→ What needs to be done:
Print exactly those lines that run from the beginning of the data to the line bearing "[77,793,115,807] 1,013 ->", inclusive.

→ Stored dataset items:
● ● ● ● ● ● ●
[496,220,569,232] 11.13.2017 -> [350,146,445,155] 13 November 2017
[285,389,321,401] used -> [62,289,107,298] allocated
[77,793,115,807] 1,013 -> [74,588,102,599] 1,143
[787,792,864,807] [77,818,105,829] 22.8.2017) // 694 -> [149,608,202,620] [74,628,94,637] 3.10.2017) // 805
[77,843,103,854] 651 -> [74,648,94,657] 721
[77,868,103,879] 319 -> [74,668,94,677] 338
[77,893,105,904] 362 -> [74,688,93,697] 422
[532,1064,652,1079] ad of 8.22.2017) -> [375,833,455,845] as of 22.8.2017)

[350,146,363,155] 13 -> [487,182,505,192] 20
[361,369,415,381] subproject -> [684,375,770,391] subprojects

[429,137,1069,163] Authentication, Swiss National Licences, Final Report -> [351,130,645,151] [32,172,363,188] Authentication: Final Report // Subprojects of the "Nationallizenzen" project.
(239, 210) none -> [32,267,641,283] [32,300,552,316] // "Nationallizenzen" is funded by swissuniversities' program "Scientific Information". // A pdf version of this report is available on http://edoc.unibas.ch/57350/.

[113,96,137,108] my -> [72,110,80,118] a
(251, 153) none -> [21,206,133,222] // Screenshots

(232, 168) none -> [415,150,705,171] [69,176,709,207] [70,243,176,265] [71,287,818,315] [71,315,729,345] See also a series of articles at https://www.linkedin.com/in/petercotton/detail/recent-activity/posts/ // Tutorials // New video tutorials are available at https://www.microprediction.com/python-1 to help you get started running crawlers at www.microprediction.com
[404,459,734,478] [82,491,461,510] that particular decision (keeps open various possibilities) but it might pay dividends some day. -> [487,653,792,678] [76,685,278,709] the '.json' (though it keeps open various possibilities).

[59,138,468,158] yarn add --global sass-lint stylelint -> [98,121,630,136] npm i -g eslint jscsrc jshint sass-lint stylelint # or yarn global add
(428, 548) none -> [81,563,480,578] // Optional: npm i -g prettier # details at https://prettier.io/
● ● ● ● ● ● ●
→ Finished task:
[496,220,569,232] 11.13.2017 -> [350,146,445,155] 13 November 2017
[285,389,321,401] used -> [62,289,107,298] allocated
[77,793,115,807] 1,013 -> [74,588,102,599] 1,143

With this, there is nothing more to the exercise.